Overexpression of the NtMYB2 cDNA Driven by the 35S Promoter in Independent Transgenic Tobacco Lines. Each lane was loaded with 5 μg of total RNA from nontreated transgenic (OX1 to OX6) and control tobacco leaf (N) and was probed with NtMYB2, GUS, Tto1, PAL, and F₁-ATP synthase β-subunit (F₁-β)–specific DNA fragments. rRNA was stained with methylene blue.

Figure 9.

Expression of NtMYB2 and GUS Driven by the Promoter Containing Multiple Copies of the 13-bp Motif in Response to Wounding and Treatment with Inhibitors for Protein Synthesis or Protein Phosphatase.
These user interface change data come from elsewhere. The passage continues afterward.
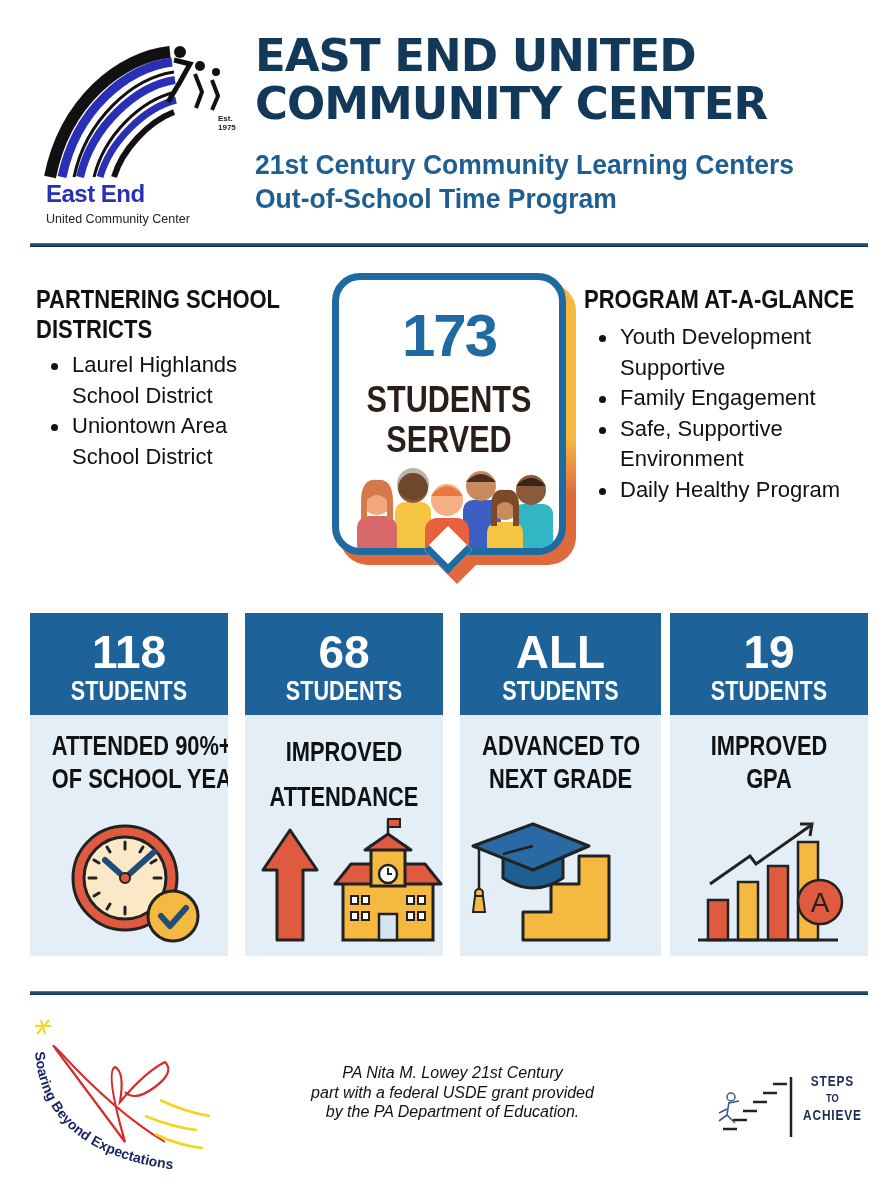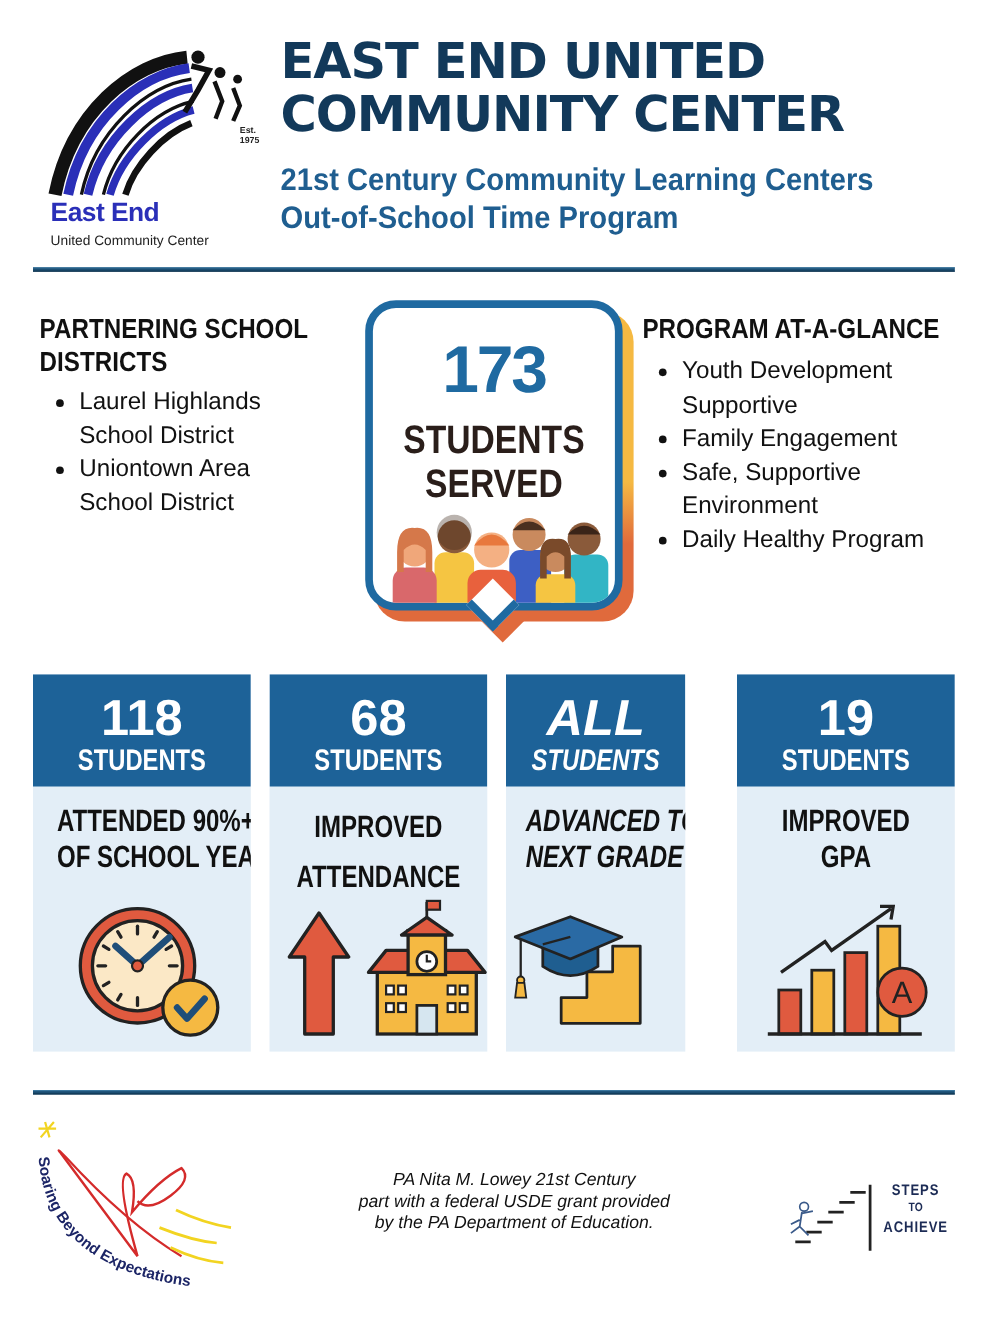--- a/index.html
+++ b/index.html
@@ -227,7 +227,7 @@
   </svg>
 </div>
 
-<div class="abs card" style="left:460px; width:163px;font-style:italic;">
+<div class="abs card" style="left:460px; width:201px;">
   <div class="card-head">
     <div class="card-num">ALL</div>
     <div class="card-unit">STUDENTS</div>

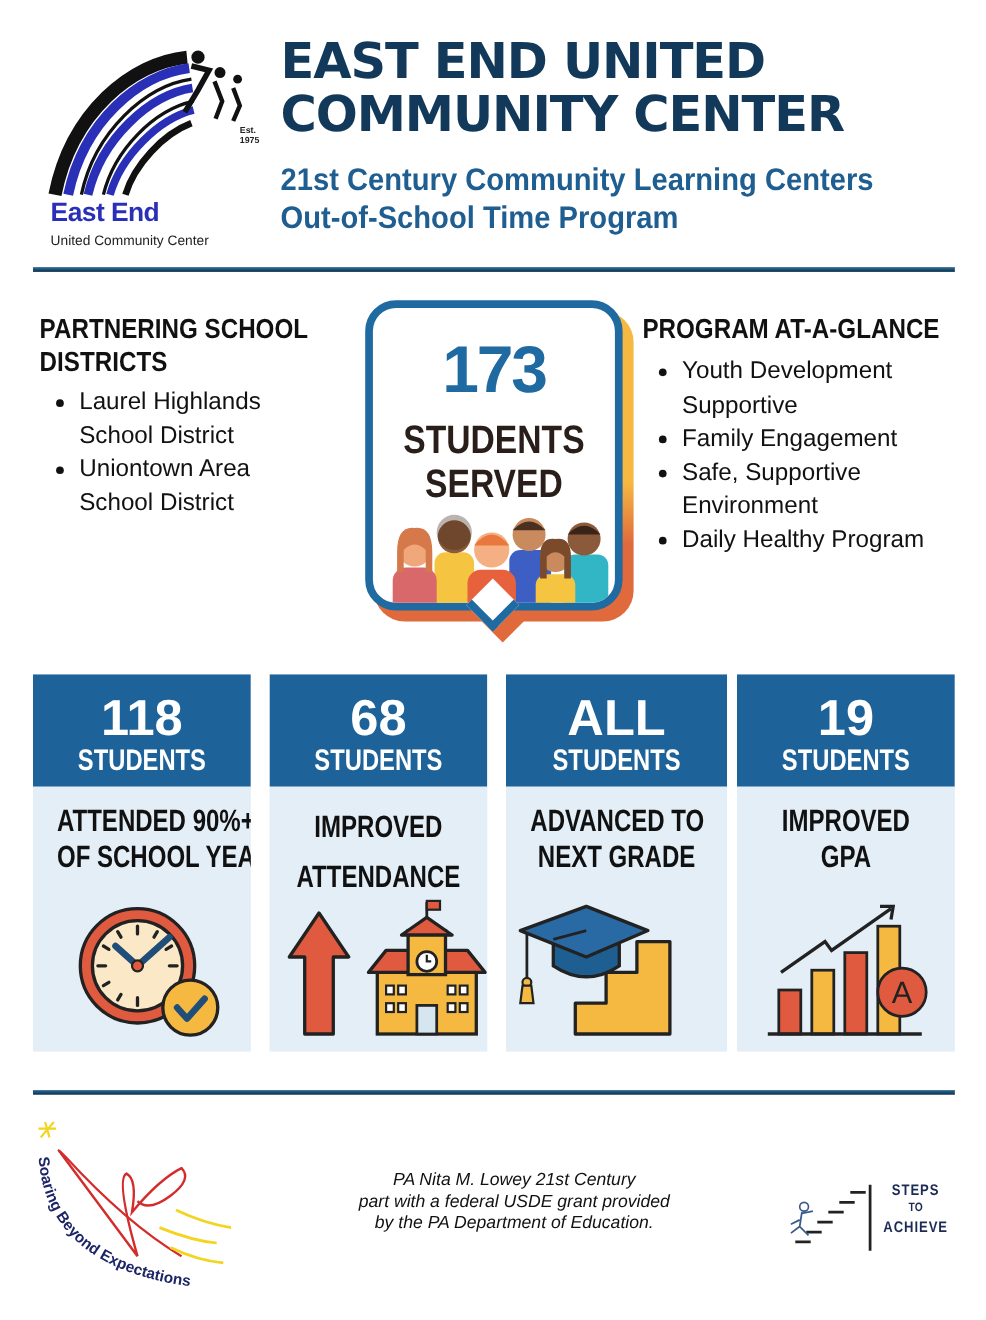--- a/index.html
+++ b/index.html
@@ -48,7 +48,7 @@
 
   
   .sbe-logo { left: 25px; top: 1012px; width: 200px; height: 175px; }
-  .funding { left: 280px; top: 1063px; width: 375px; text-align: center; font-style: italic; font-size: 16px; line-height: 19.5px; color: #111; }
+  .funding { left: 265px; top: 1063px; width: 375px; text-align: center; font-style: italic; font-size: 16px; line-height: 19.5px; color: #111; }
   .sta-logo { left: 715px; top: 1073px; width: 160px; height: 68px; }
   .sta-text { position: absolute; left: 88px; top: 0; font-weight: bold; color: #1c2b55; text-align: center; transform: scaleX(0.85); transform-origin: left top; }
   .sta-text .l1 { font-size: 14px; line-height: 16px; letter-spacing: 1px; }

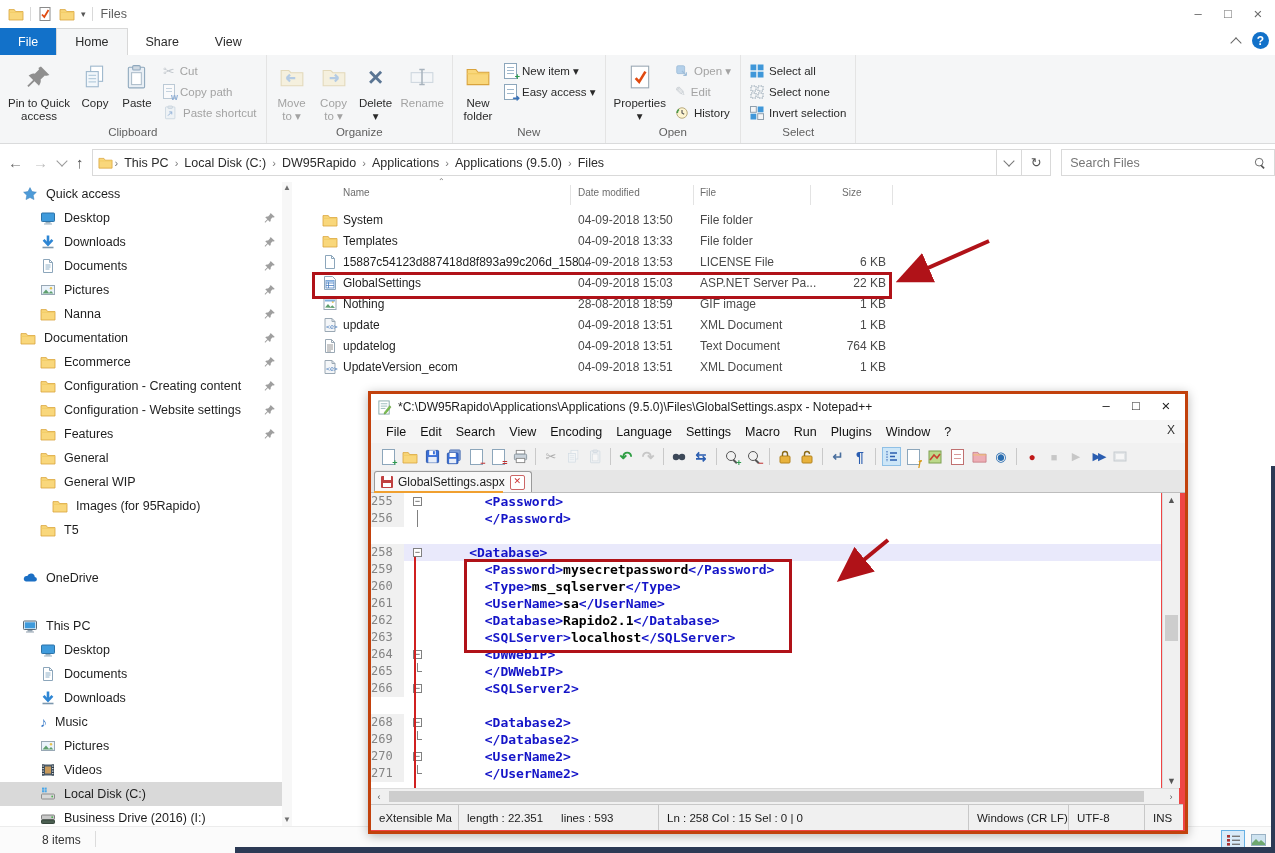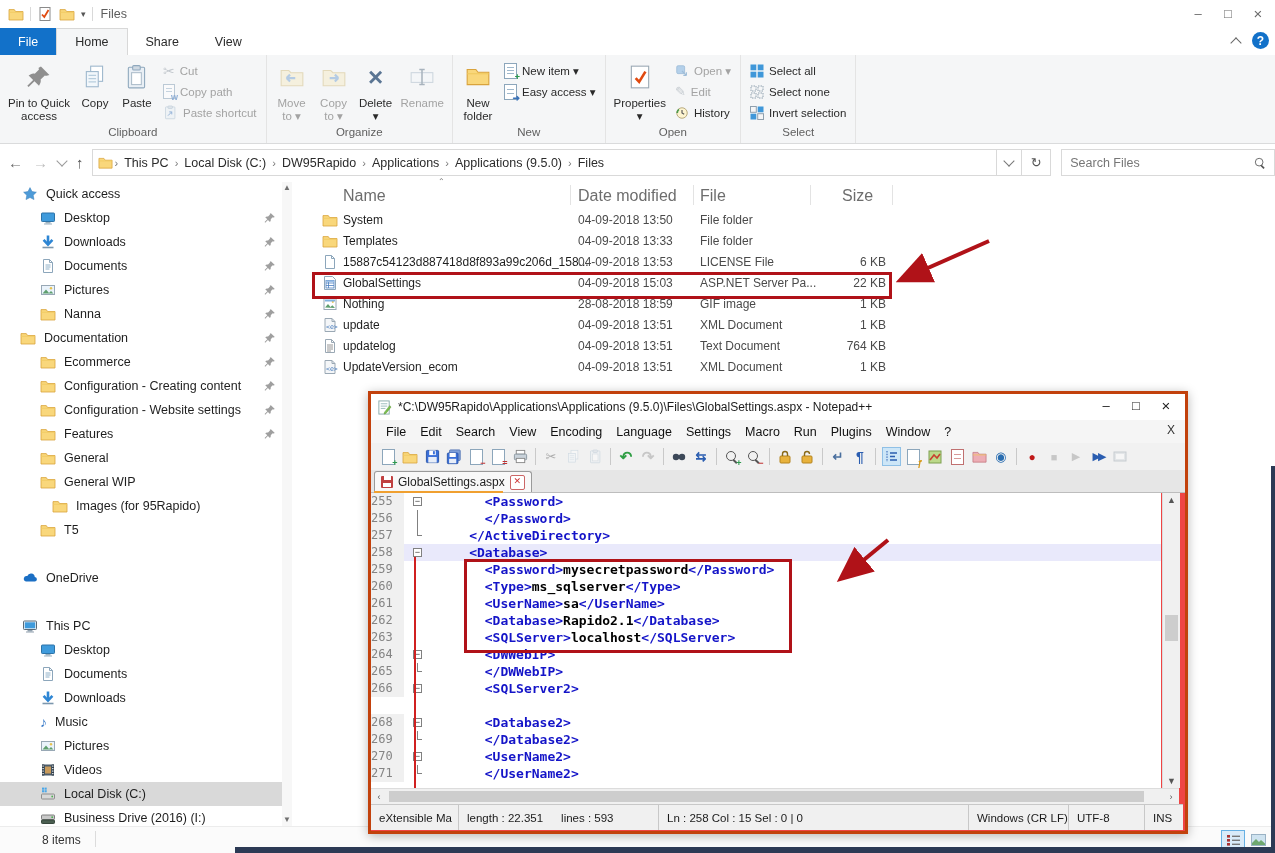--- a/index.html
+++ b/index.html
@@ -65,7 +65,7 @@
   .scr-arrow{position:absolute;left:1px;width:8px;height:8px;color:#707070;font-size:8px;line-height:8px;text-align:center;}
   
   #headers{left:302px;top:183px;width:973px;height:24px;}
-  .colhead{position:absolute;top:4px;font-size:16px;color:#6d6d6d;}
+  .colhead{position:absolute;top:4px;font-size:10px;color:#6d6d6d;}
   .colsep{position:absolute;top:2px;width:1px;height:20px;background:#e3e3e3;}
   #filelist{left:302px;top:210px;width:973px;}
   .frow{position:relative;height:21px;}

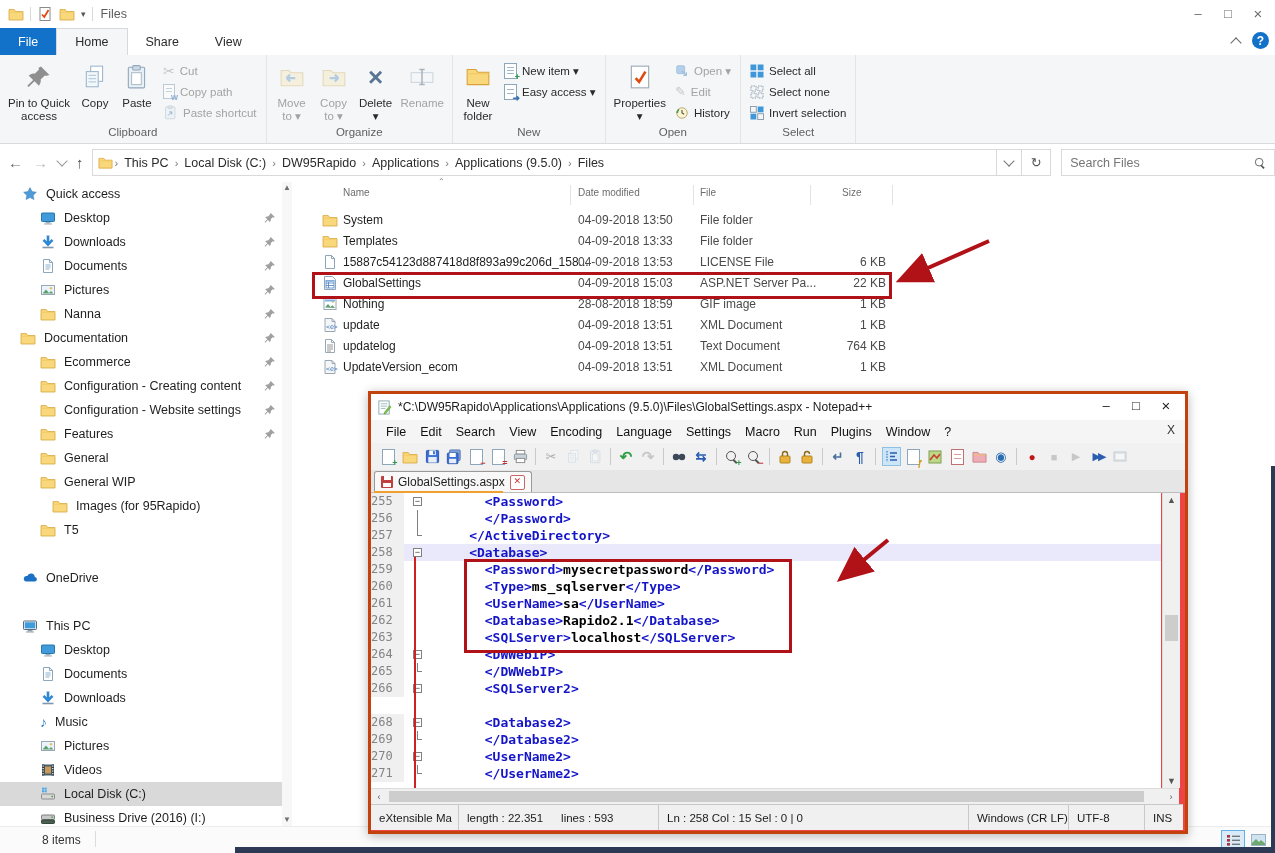--- a/index.html
+++ b/index.html
@@ -1130,14 +1130,6 @@
           </span>
           <span class="ctext">       <span class="xtag">&lt;/Password&gt;</span></span>
         </div>
-        <div class="codeline" style="top: 34px;">
-          <span class="lnum">257</span>
-          <span class="foldcol">
-            <span class="foldline" style="height: 9px;"></span>
-            <span class="foldend"></span>
-          </span>
-          <span class="ctext">     <span class="xtag">&lt;/ActiveDirectory&gt;</span></span>
-        </div>
         <div class="codeline cur" style="top: 51px;">
           <span class="lnum">258</span>
           <span class="foldcol">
Transgenic tobacco plants carrying 13AB-LTR(–37)-GUS were used in which nine copies of the 13-bp motif were fused with the minimal LTR promoter–GUS construct (Takeda et al., 1999). (A) Each lane was loaded with 5 μg of total RNA from wounded leaf incubated in Mes buffer in the absence (Wounding) or presence of 0.5 mM CHX (Wounding+CHX) for 1 hr. The RNA gel blot was hybridized with an NtMYB2-specific or GUS-specific probe. (B) Each lane was loaded with 5 μg of total RNA from detached whole leaves for which the petioles had been dipped into Mes buffer in the absence (Mes) or presence of 0.5 μM okadaic acid (Mes+OA) for the times indicated. The RNA gel blot was hybridized with the NtMYB2-specific or the GUS-specific probe.